== TASK ==
Check every line of the data for the word "span", and copy those that have it.
******
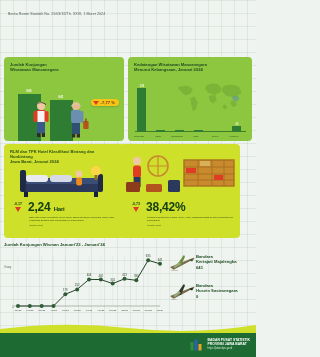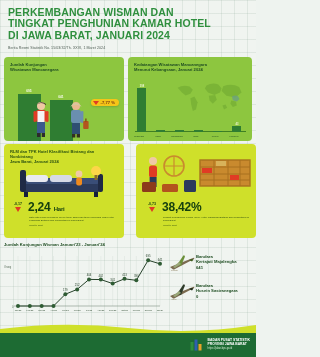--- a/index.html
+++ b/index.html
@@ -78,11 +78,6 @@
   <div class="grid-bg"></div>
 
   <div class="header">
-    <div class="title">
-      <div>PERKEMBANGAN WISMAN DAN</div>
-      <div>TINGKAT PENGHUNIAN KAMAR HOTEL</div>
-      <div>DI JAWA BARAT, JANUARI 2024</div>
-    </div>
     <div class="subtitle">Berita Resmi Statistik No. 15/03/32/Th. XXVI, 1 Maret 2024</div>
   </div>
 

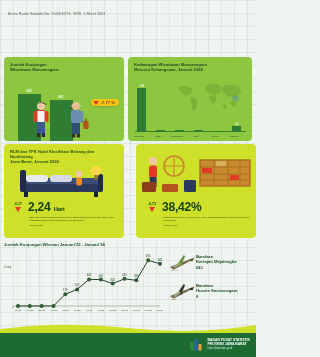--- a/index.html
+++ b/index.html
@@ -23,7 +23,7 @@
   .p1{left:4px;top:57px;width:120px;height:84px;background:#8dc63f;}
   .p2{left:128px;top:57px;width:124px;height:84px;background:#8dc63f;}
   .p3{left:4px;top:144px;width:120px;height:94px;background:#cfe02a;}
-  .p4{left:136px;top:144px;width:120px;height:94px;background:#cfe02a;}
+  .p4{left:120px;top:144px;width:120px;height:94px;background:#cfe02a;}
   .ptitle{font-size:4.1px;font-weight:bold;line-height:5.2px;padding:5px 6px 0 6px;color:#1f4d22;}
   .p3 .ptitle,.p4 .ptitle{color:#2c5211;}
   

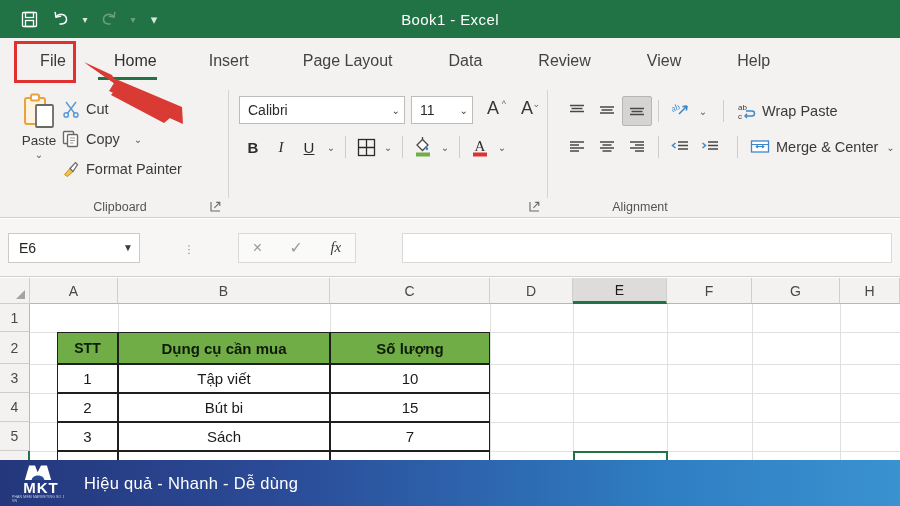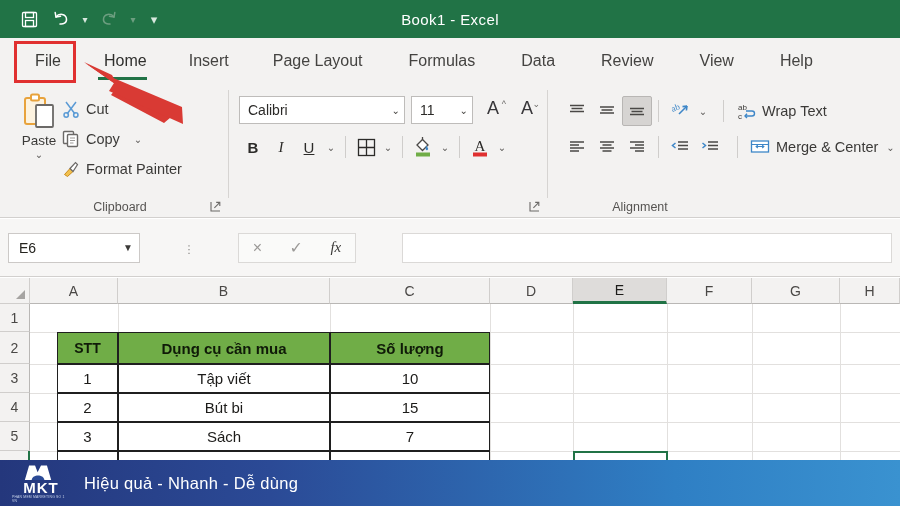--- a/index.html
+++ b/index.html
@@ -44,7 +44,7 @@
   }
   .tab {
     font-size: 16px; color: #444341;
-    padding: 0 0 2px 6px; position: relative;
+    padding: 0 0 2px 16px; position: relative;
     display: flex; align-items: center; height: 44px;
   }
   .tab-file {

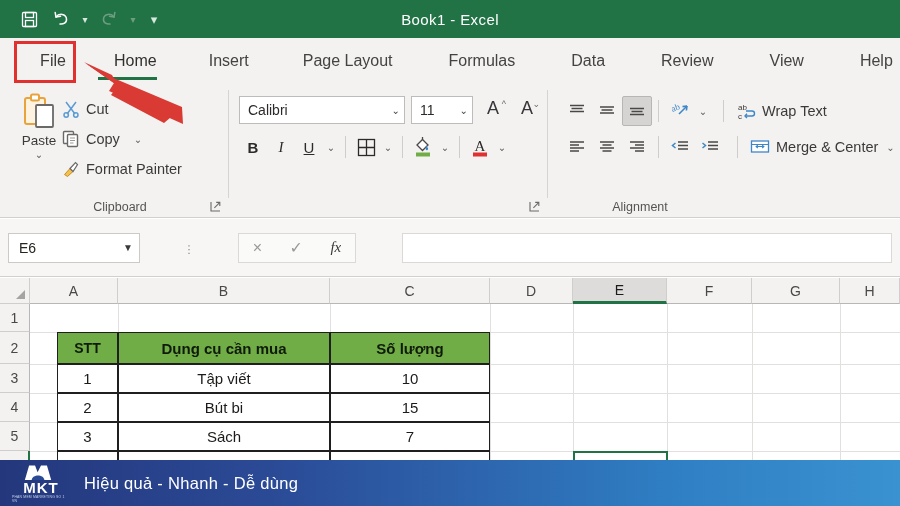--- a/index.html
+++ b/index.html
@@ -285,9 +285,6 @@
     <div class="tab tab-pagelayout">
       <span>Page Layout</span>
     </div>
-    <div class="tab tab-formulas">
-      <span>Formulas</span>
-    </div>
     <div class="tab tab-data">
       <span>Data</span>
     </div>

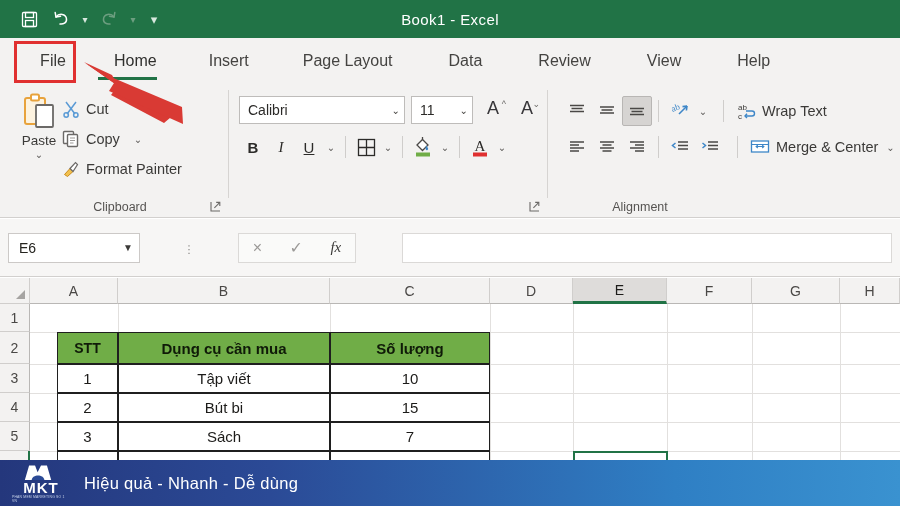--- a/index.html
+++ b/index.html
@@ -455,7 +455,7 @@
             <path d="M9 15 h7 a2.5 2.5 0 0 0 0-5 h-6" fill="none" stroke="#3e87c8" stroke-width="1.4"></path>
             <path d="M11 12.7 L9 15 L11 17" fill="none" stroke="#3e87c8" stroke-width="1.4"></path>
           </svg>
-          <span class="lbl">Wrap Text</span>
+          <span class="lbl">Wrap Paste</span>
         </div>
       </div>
******
== SOLUTION TO THE PROBLEM ==
       <span>Page Layout</span>
-      <span>Formulas</span>
       <span>Data</span>
-          <span class="lbl">Wrap Text</span>
+          <span class="lbl">Wrap Paste</span>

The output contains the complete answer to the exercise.